= The Ring of Fire and Love =

Orchestral work by Outi Tarkiainen

The Ring of Fire and Love is an orchestral composition written in 2020 by the Finnish composer Outi Tarkiainen. The work was commissioned by the Royal Stockholm Philharmonic Orchestra, which performed the world premiere under the conductor Sakari Oramo at the Stockholm Concert Hall, Stockholm, on 18 March 2021. The piece is dedicated to Sakari Oramo.

==Composition==
The Ring of Fire and Love last about 9 minutes and is cast in a single movement. The piece is named after the Ring of Fire—a volcanic belt surrounding the Pacific Ocean in which most of the world's earthquakes occur. "Ring of fire" also refers the phenomenon that takes place during a solar eclipse when the moon blocks all but the outside ring of the sun. Additionally, as the composer wrote in the score program note, "the same expression is also used to describe what a woman feels when, as she gives birth, the baby's head passes through her pelvis.

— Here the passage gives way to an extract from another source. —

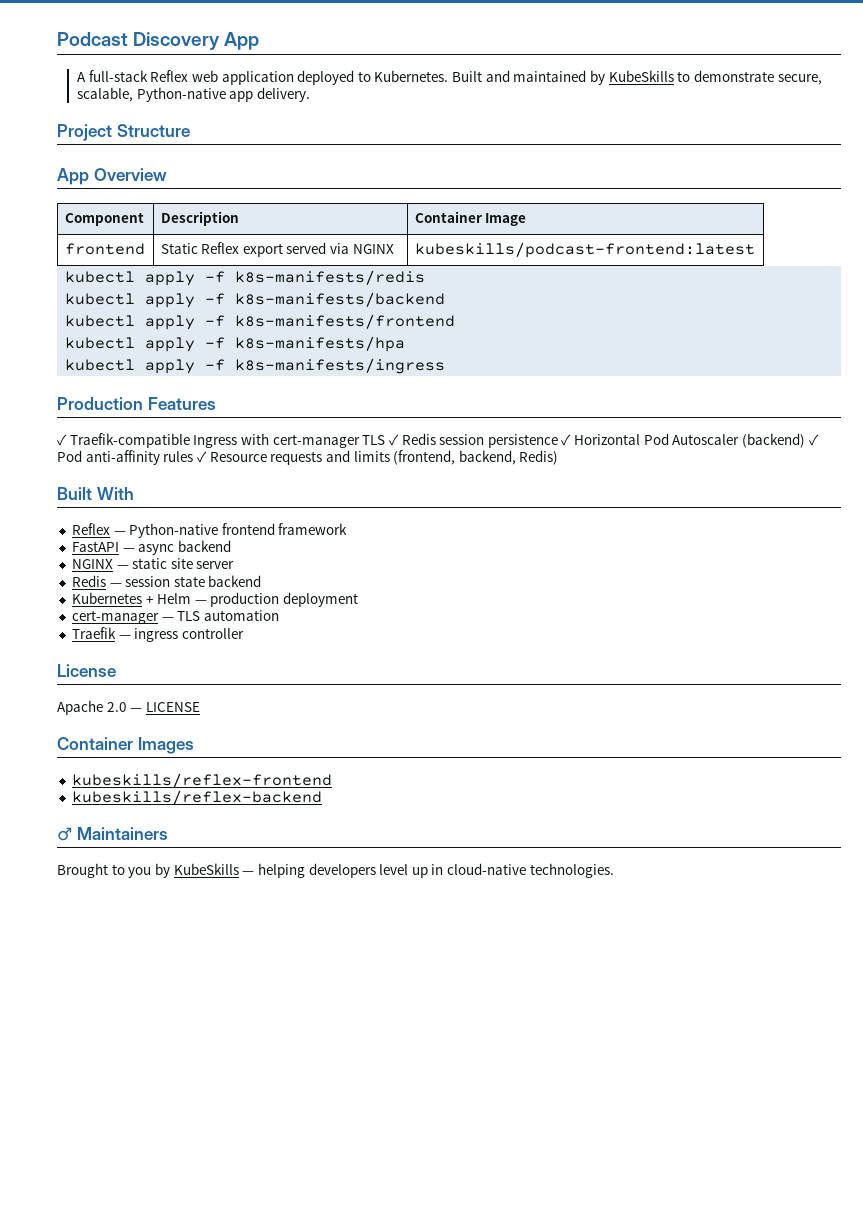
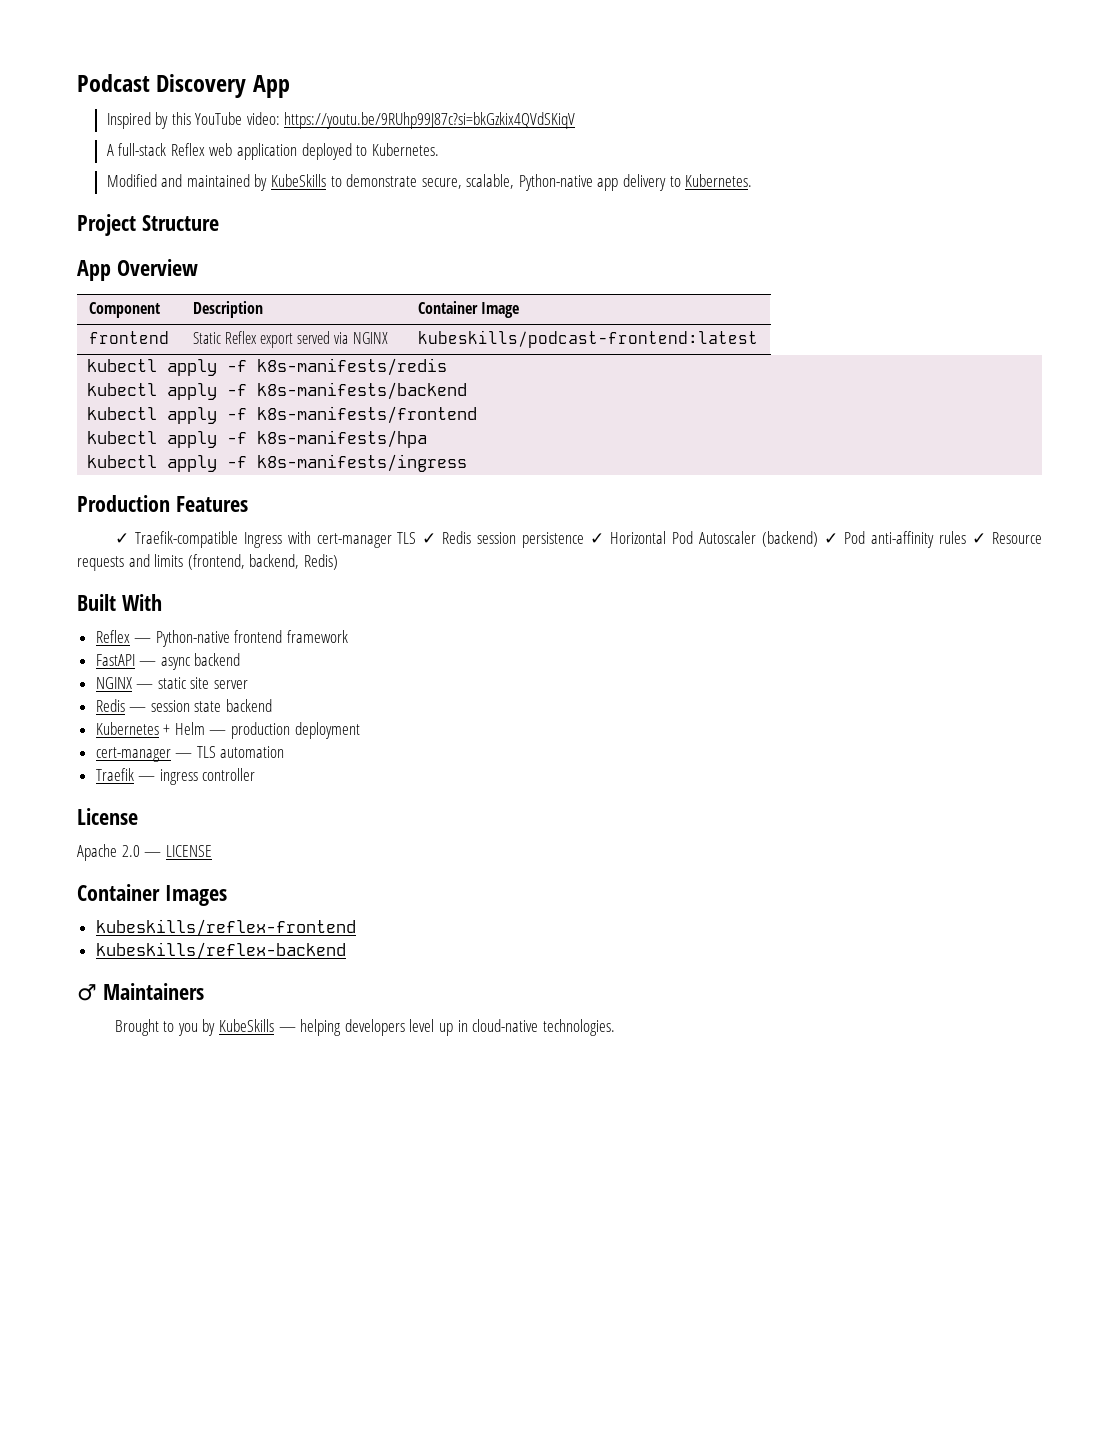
+ Inspired by this YouTube video: https://youtu.be/9RUhp99J87c?si=bkGzkix4QVdSKiqV
- A full-stack Reflex web application deployed to Kubernetes. Built and maintained by KubeSkills to demonstrate secure, scalable, Python-native app delivery.
+ A full-stack Reflex web application deployed to Kubernetes.
+ Modified and maintained by KubeSkills to demonstrate secure, scalable, Python-native app delivery to Kubernetes.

That moment is the most dangerous in the baby's life, its little skull being subjected to enormous pressure, preparing it for life in a way unlike any other." She concluded, "The Ring of Fire and Love is a work for orchestra about this earth-shattering, creative, cataclysmic moment they travel through together."

===Instrumentation===
The work is scored for an orchestra comprising two flutes (both doubling piccolo), two oboes, two clarinets (2nd doubling bass clarinet), two bassoons, four horns, two trumpets, two trombones, bass trombone, tuba, timpani, three percussionists, harp, celesta, and strings.

==Reception==
Reviewing a performance by the Minnesota Orchestra, Rob Hubbard of the Star Tribune described The Ring of Fire and Love as "an intriguingly atmospheric piece, with dark menacing murmurs transcended by some Miles Davis-esque muted trumpet." The music journalist Jari Kallio similarly observed, "the nine-minute score opens with buzzing oscillations for full orchestra, clad in extraordinary colours and textures. These initial turbulences are cooled down gradually over the next sixty-or-so bars, paving the way for a contemplative solo for muted trumpet. The opening material reappears for further permutations, subsequently bridging into the captivating closing tableau; an extended meditation for the trumpet soloist and orchestra, conceived in the most refined textures."